I wouldn't say that everything's up to date in Smalltown, but I can report a few other things that are worthy of note. We have two McDonald's, for instance, and we're on our second Wal-Mart, this one a 24-hour "supercenter" (and yes, it was jammed to the eyeballs today). You can't buy the New York Times in Smalltown, but there are two coin boxes selling The Wall Street Journal, one next to the post office and one in front of the newly remodeled grocery store on the north side of town. Not that it matters, since I read this morning's Times (see below) on line, the same way I read it each morning in Manhattan.

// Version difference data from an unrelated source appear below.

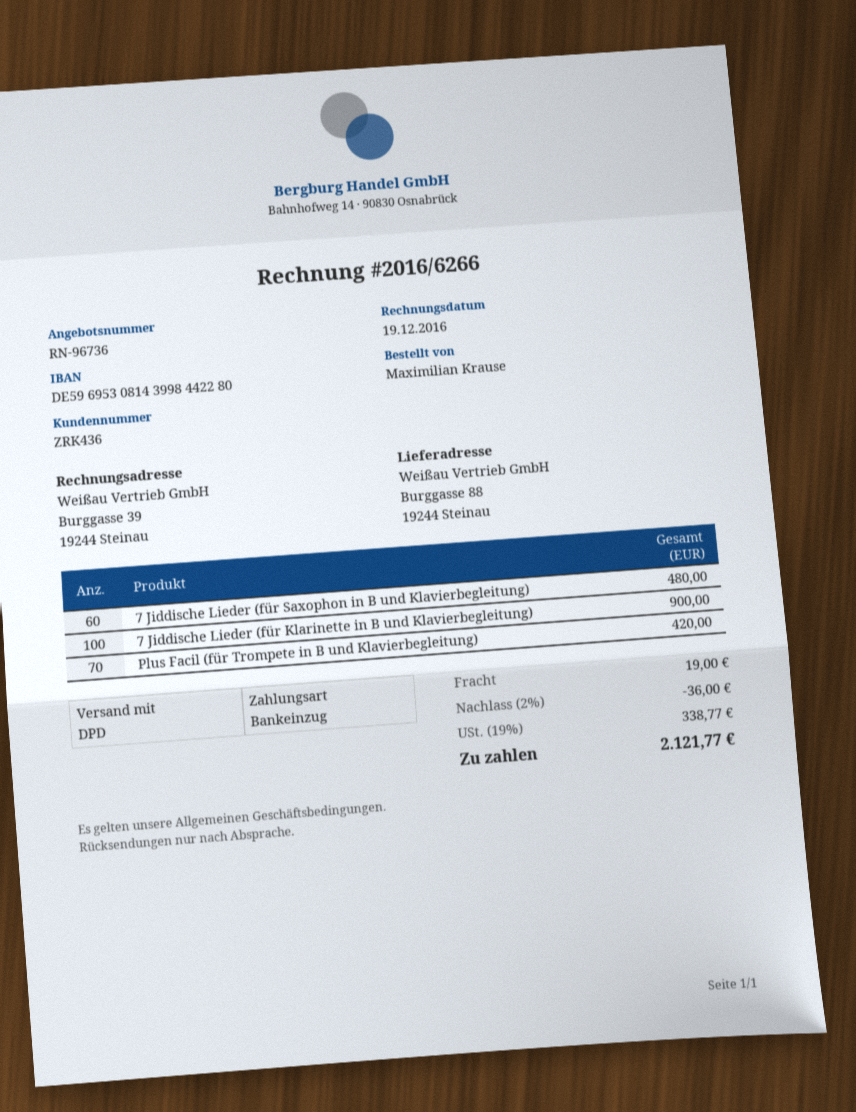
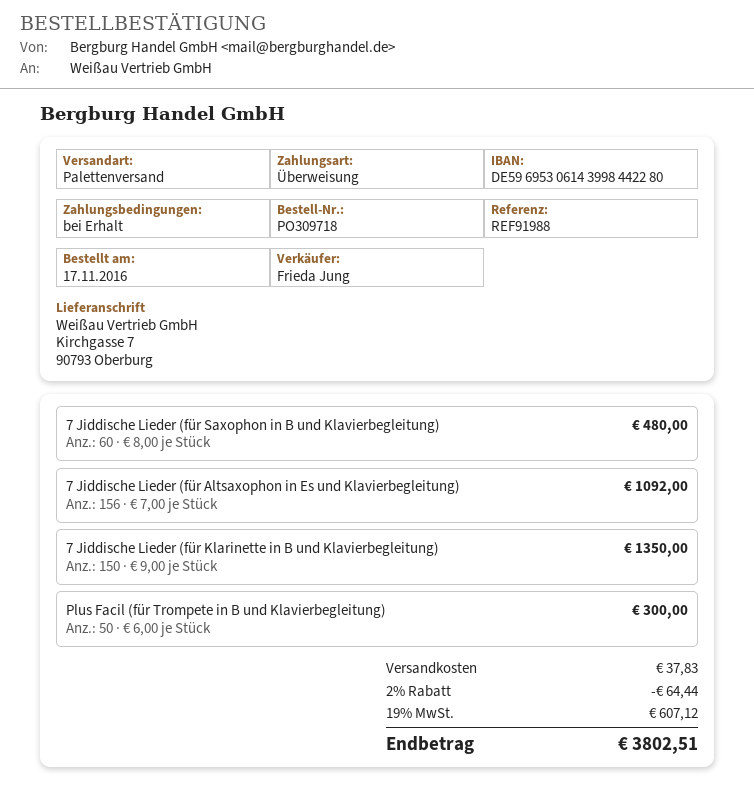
payment method: direct debit -> bank transfer
bank account: DE59695308143998442280 -> DE59695306143998442280
shipping method: DPD -> pallet freight
ship to: Burggasse 88, 19244 Steinau -> Kirchgasse 7, 90793 Oberburg
7 Jiddische Lieder (für Klarinette in B und Klavierbegleitung): 100 for 900.00 -> 150 for 1350.00
Plus Facil (für Trompete in B und Klavierbegleitung): 70 for 420.00 -> 50 for 300.00
7 Jiddische Lieder (für Altsaxophon in Es und Klavierbegleitung): none -> 156 for 1092.00
discount: 2% = 36.00 -> 2% = 64.44
shipping: 19.00 -> 37.83
tax: 19% = 338.77 -> 19% = 607.12
total: 2121.77 -> 3802.51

Here's a one-hand-other-hand story about cultural change in southeast Missouri. After we opened our Christmas presents yesterday afternoon, I drove my mother up to Collegetown, U.S.A., to look at the holiday lights. My plan had been to take her to dinner, too, but I'd been away long enough for it to have slipped my mind that folks around here don't eat out on Christmas. Every restaurant in Collegetown, even the ones next to the motels on the highway, was closed up tight as a drum--except for the Chinese places. Now, I don't make a habit of eating Chinese food in southeast Missouri (I get more than enough of it in Manhattan), but desperate times called for desperate measures, so I took my mother to an all-you-can-eat Chinese buffet, fully expecting the worst. I've eaten some pretty horrendous Chinese food in the Midwest--in fact, I'm old enough to remember the days of chow mein and egg foo yung--but this place served perfectly adequate versions of all the usual dishes, and the sesame chicken and hot and sour soup were actually pretty good. We stuffed ourselves and laughed all the way home.

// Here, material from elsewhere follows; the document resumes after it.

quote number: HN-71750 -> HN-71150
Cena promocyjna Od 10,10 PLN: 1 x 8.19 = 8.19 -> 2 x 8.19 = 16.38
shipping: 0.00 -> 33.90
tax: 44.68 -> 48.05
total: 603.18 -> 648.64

I saw my first episode of The Simple Life the other night, and the thought occurred to me that it might be interesting to spend a year living in and blogging from Smalltown, U.S.A. I'm sure life here is a lot more complicated than it looks, and I'd love to be able to scratch the surface more deeply than usual and find out exactly how people in my home town really feel about such puzzling cultural phenomena as Paris Hilton and Howard Dean. (Which reminds me of a one-liner I saw on the Web last week: did you hear about the town so small that all the Episcopalians were straight?) As it stands now, I never get to do more than sniff the air and do a little light eavesdropping. Maybe Smalltown is actually throbbing with undigested modernity--or maybe not. Either way, it's a nice place to visit, at Christmastime or any other time, and most especially in the middle of an orange alert.
UPDATE: Lileks is rocking this week--now he's got a posting on his father's new satellite radio. Take that, Felix Salmon!